Batasan Island
Maximum elevation above water: +2.20m
Land area: 6 ha
Reef flat area: 850 ha
Population (2015): 1,046
Households (2015): 251
Households with income below poverty threshold (2015): 40%
Median height of tidal flooding (2016): + 36cm
Number of flooded days per year (2016): 135 days
Batasan is the largest island out of the four. It has a wide, shallow reef flat, allowing residents greater access to coral stones and enabling a 54-ha mangrove plantation to mature. Given these geophysical characteristics, the community has readily resorted to coral mining as a means to adapt to tidal flooding. However, as corals serve as natural barriers against waves, mining them actually proves to be maladaptive, rendering the island more vulnerable to storm surges. Nonetheless, Batasan’s mangrove forest has so far been successful in protecting the island from typhoons.

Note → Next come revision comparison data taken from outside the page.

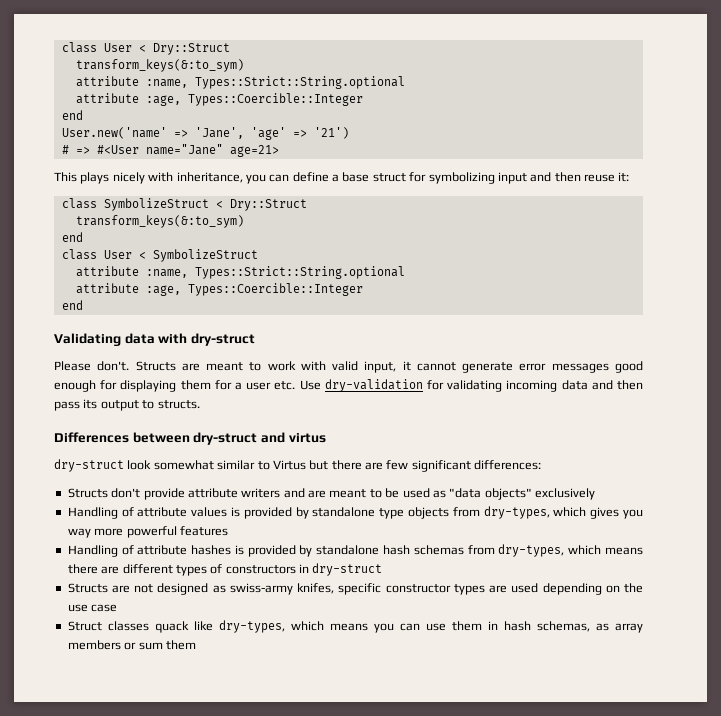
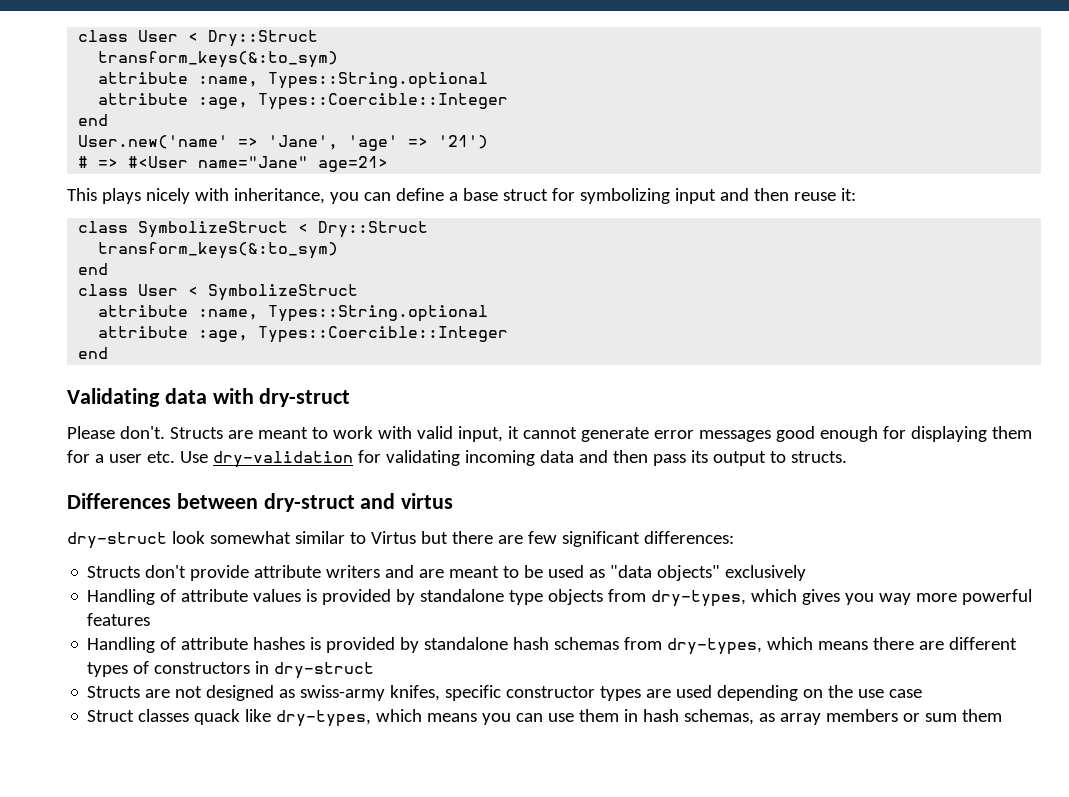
  class User < Dry::Struct
  transform_keys(&:to_sym)
- attribute :name, Types::Strict::String.optional
+ attribute :name, Types::String.optional
  class User < SymbolizeStruct
- attribute :name, Types::Strict::String.optional
+ attribute :name, Types::String.optional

Batasan, along with Ubay Island, was the most severely affected by the earthquake-induced land subsidence of October 2013. In 2016, Batasan experienced partial to complete flooding across 135 days, with median heights reaching up to +36cm during a complete inundation event caused by a King Tide in June.
However, rather than simply relocating, its residents have been investing significantly in implementing hard measures (e.g. building new houses on stilts, raising floors of old houses using coral stones), as well as soft measures (e.g. elevating belongings before the tide comes). This shows that relocation does not necessarily come as a direct result of sea level rise, especially as social factors such as place attachment and livelihood source could also play a great role in the final decision to move.